I don't think I'm channeling eloquence tonight, so suffice to say that while he explains himself well, the "ascribed" viewpoint is complete hogwash. The bayonet replica is just that — a flawless imitation of an invaluable historical artifact. Is a penis a flawless imitation of a vagina? Do they even have half their parts in common? This person is simply yet another self-hating gay man.

I will say though, one point on which I agree with him, and something extremely unpopular on this sub, is that you can be attracted to someone without caring about their genitals. I am NOT saying that the people for whom only one set of genitals is "correct" can be conditioned into liking the other set. Just that, as someone who finds sexual intercourse pointless all around, the urinary receptacle you own doesn't factor into my attraction

[–]Not_a_celebrity 4 insightful - 1 fun4 insightful - 0 fun5 insightful - 1 fun -  (3 children)
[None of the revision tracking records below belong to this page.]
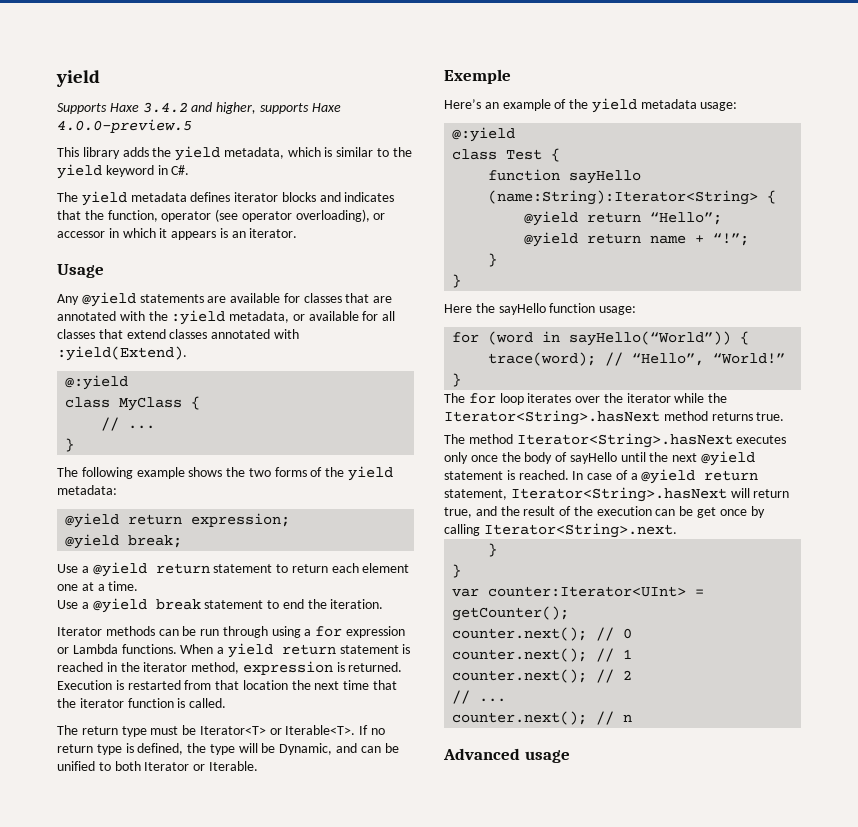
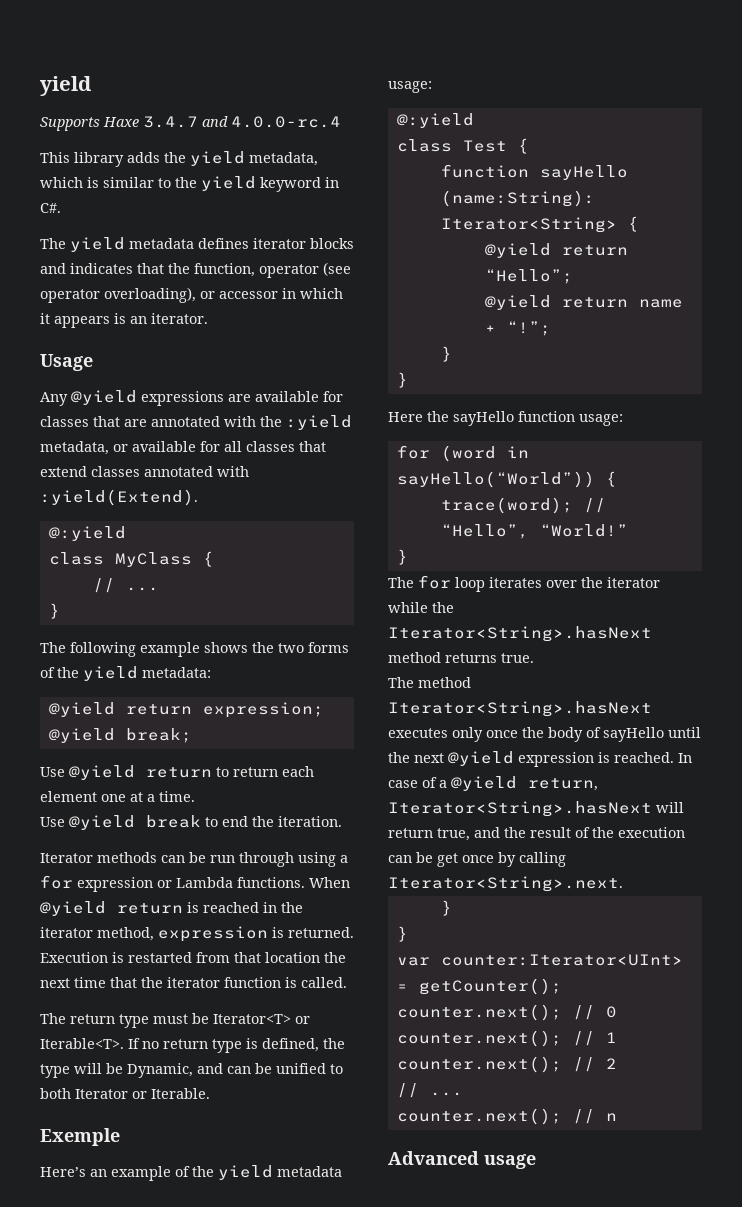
- Supports Haxe 3.4.2 and higher, supports Haxe 4.0.0-preview.5
+ Supports Haxe 3.4.7 and 4.0.0-rc.4
- Any @yield statements are available for classes that are annotated with the :yield metadata, or available for all classes that extend classes annotated with :yield(Extend).
+ Any @yield expressions are available for classes that are annotated with the :yield metadata, or available for all classes that extend classes annotated with :yield(Extend).
- Use a @yield return statement to return each element one at a time.
+ Use @yield return to return each element one at a time.
- Use a @yield break statement to end the iteration.
+ Use @yield break to end the iteration.
- When a yield return statement is reached in the iterator method, expression is returned.
+ When @yield return is reached in the iterator method, expression is returned.
- The method Iterator<String>.hasNext executes only once the body of sayHello until the next @yield statement is reached.
+ The method Iterator<String>.hasNext executes only once the body of sayHello until the next @yield expression is reached.
- In case of a @yield return statement, Iterator<String>.hasNext will return true, and the result of the execution can be get once by calling Iterator<String>.next.
+ In case of a @yield return, Iterator<String>.hasNext will return true, and the result of the execution can be get once by calling Iterator<String>.next.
I will say though, one point on which I agree with him is that you can be attracted to someone without caring about their genitals ... Just that, as someone who finds sexual intercourse pointless all around, the urinary receptacle you own doesn't factor into my attraction

Doesn't that just mean you're bi or asexual? 🤔 Some bisexual people say they don't care about genitals. Asexual people don't care about sex so some of them don't care about genitals either.

[–][deleted] 4 insightful - 1 fun4 insightful - 0 fun5 insightful - 1 fun -  (2 children)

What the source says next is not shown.